What to do:
Return, word for word, only the lines of the data below that lie between the line with "subtotal: 5583.68 -> 4945.48" and the line with "total: 6079.23 -> 5384.39", those two lines included.
⟨
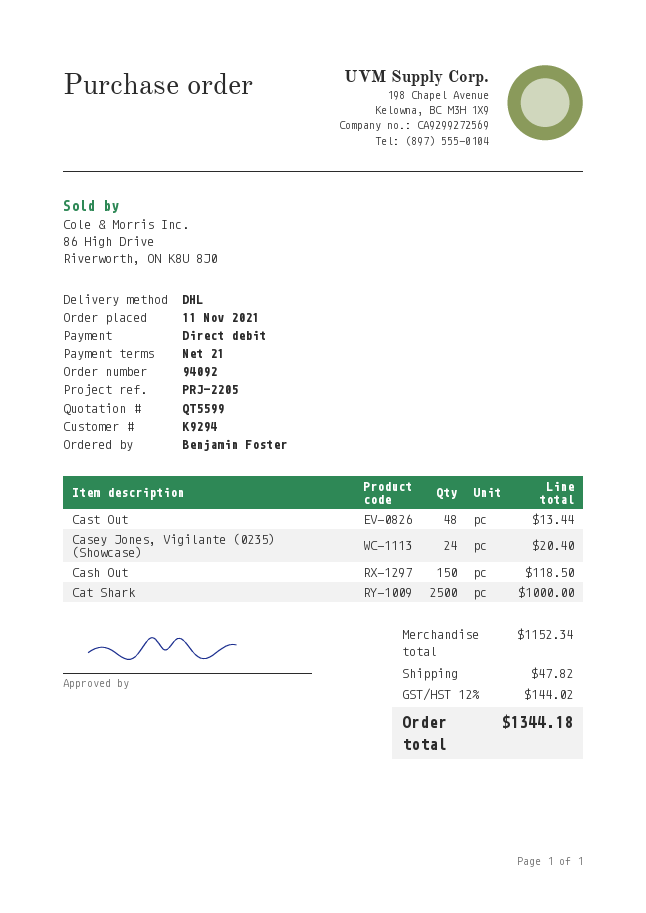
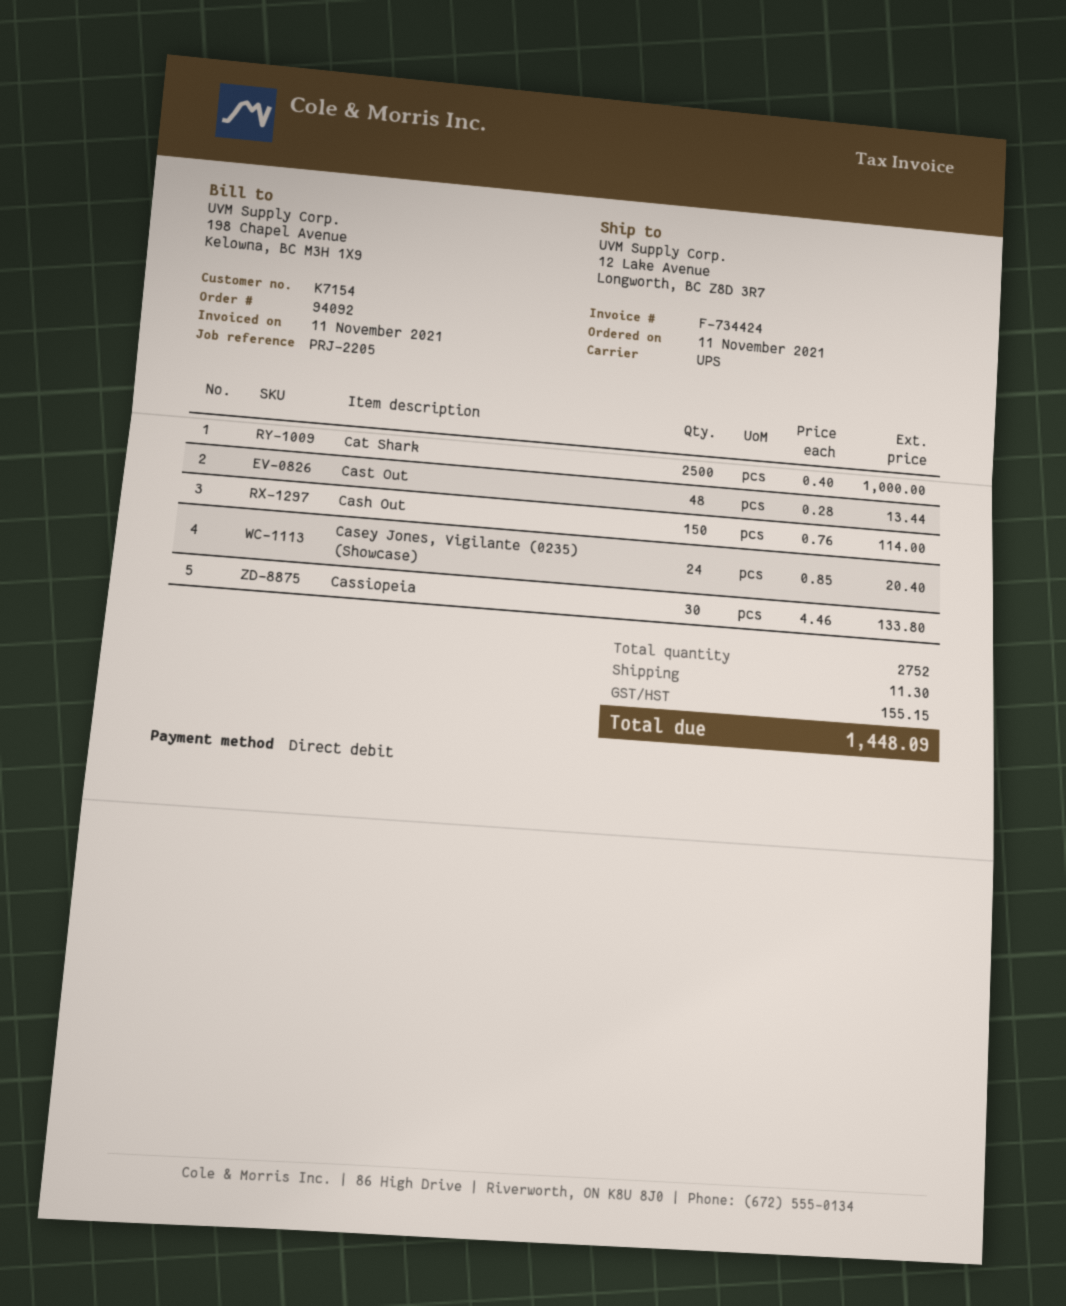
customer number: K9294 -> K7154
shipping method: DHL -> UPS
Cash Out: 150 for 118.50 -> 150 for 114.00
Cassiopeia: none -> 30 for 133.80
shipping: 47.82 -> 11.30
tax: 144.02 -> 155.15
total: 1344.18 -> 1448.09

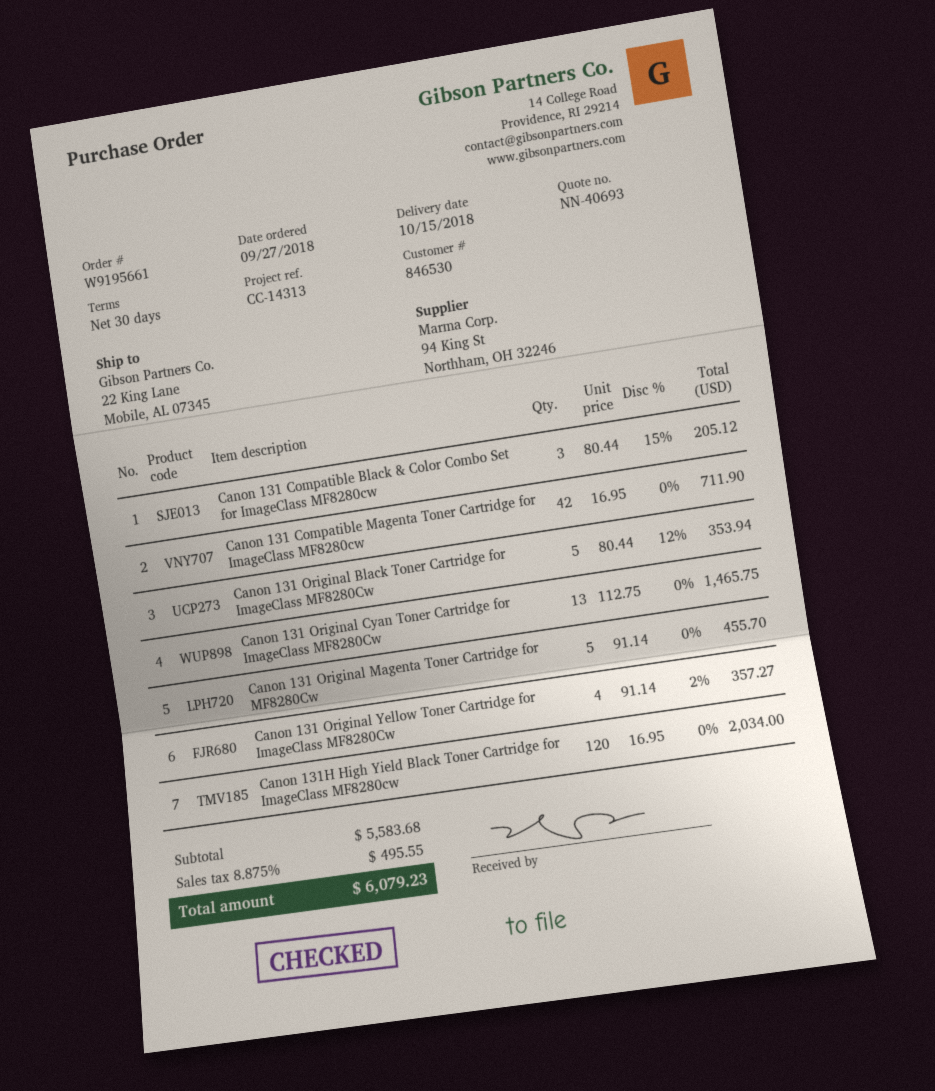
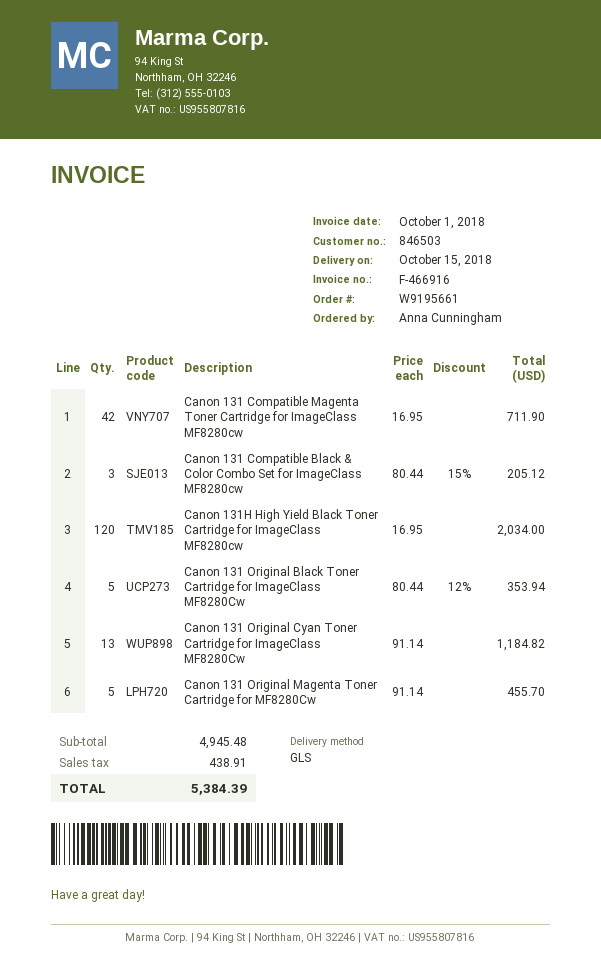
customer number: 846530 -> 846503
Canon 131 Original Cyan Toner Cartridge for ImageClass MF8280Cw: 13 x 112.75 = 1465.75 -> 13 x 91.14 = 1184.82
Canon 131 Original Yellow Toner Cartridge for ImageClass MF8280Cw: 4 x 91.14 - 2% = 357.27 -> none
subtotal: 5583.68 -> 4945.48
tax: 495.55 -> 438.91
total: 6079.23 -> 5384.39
⟩
⟨
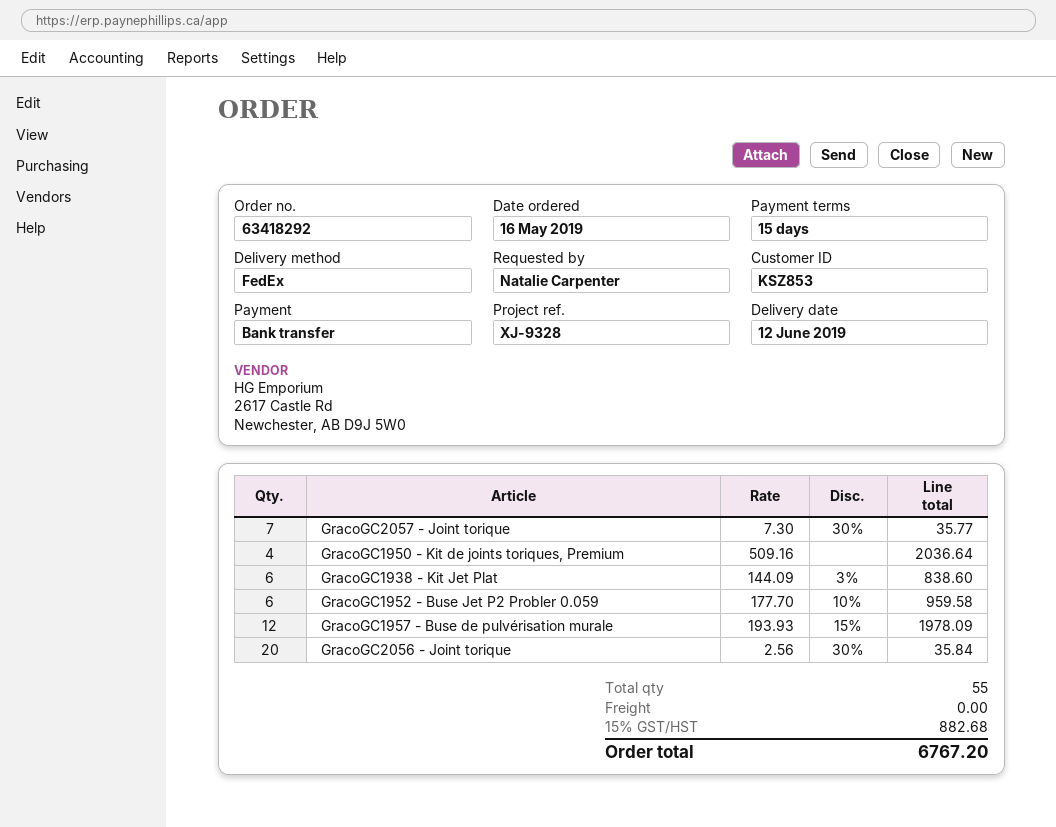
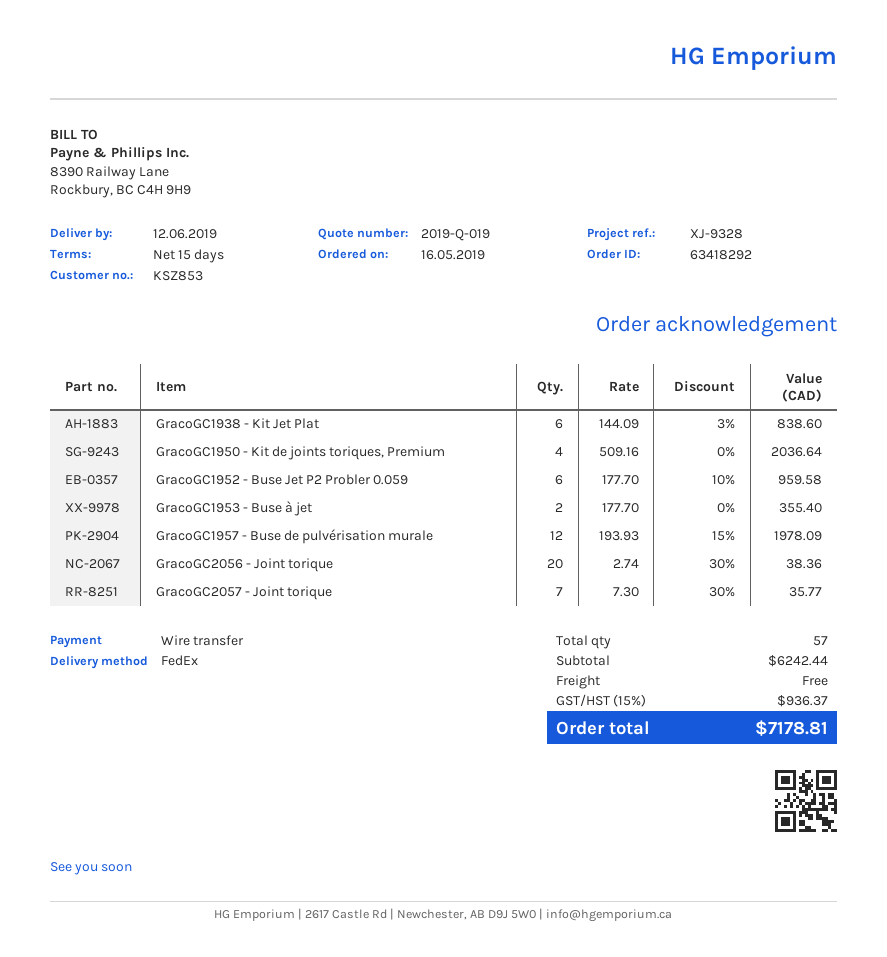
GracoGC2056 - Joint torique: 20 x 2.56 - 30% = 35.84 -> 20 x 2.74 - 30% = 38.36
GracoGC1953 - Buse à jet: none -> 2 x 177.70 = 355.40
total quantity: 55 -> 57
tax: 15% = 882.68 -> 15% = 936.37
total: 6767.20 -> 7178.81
⟩
Solution below:
subtotal: 5583.68 -> 4945.48
tax: 495.55 -> 438.91
total: 6079.23 -> 5384.39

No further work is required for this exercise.